Malawi: traditions, croyances et pauvreté font le lit du sida
Il s’agit d’une «pratique nuisible», avait déclaré le 18 novembre 2016 la justice du Malawi. L’accusé, 45 ans, était payé entre 4 et 7 dollars par les parents des jeunes filles pour pratiquer des «purifications sexuelles».
Dans le cadre de ces rituels coutumiers du sud du Malawi, les familles recrutent un homme, une «Hyène», selon l’appellation locale, pour déflorer et avoir des relations sexuelles avec des adolescentes juste après leurs premières règles.
La cérémonie, qui dure trois jours, est censée leur permettre de devenir de bonnes épouses et de les protéger de maladies ou de malheurs.
L’homme avait été arrêté fin juillet sur demande du président malawite Peter Mutharika après une confession à la BBC sur son rôle dans cette affaire (voir la vidéo ci-dessous). Ses propos avaient déclenché un tollé dans le pays.

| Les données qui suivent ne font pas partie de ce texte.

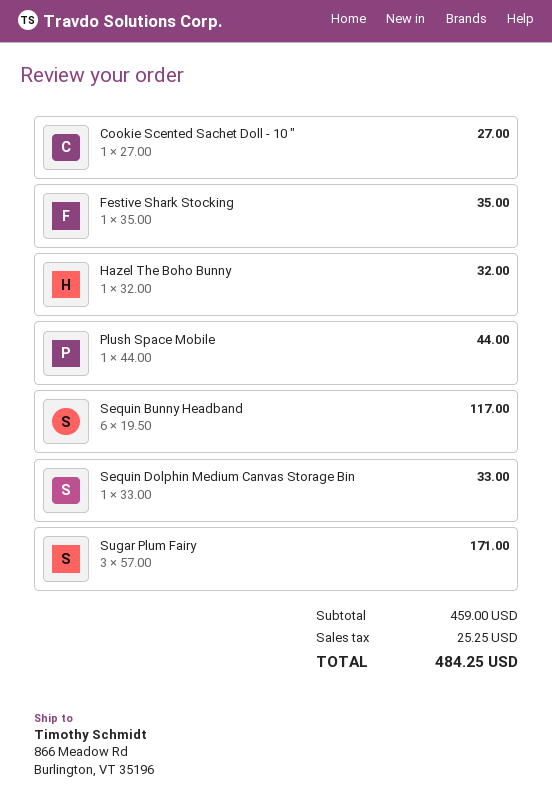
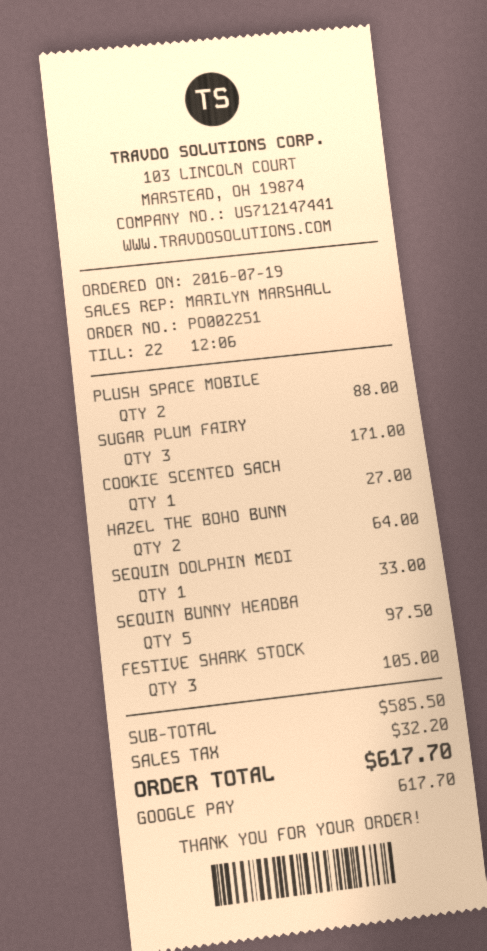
Festive Shark Stocking: 1 for 35.00 -> 3 for 105.00
Hazel The Boho Bunny: 1 for 32.00 -> 2 for 64.00
Plush Space Mobile: 1 for 44.00 -> 2 for 88.00
Sequin Bunny Headband: 6 for 117.00 -> 5 for 97.50
subtotal: 459.00 -> 585.50
tax: 25.25 -> 32.20
total: 484.25 -> 617.70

Bien que le procureur ait exigé une «peine sévère» contre l'accusé, estimant que sa conduite était responsable «de la propagation du virus VIH», il a écopé le 23 novembre 2016 deux ans de prison ferme. L’homme, déçu de ne pas avoir obtenu de sursis, n’a manifesté aucun remords. Il encourait jusqu’à cinq ans maximum.
Selon l’ONU, en 2012, plus de la moitié des filles étaient mariées avant l’âge de 18 ans au Malawi et un cinquième d’entre elles victime d’abus sexuels. Ce que dénonce Theresa Kachindamoto, très engagée pour les droits des femmes, qui travaille auprès de fillettes de 12 ans avec leurs bébés.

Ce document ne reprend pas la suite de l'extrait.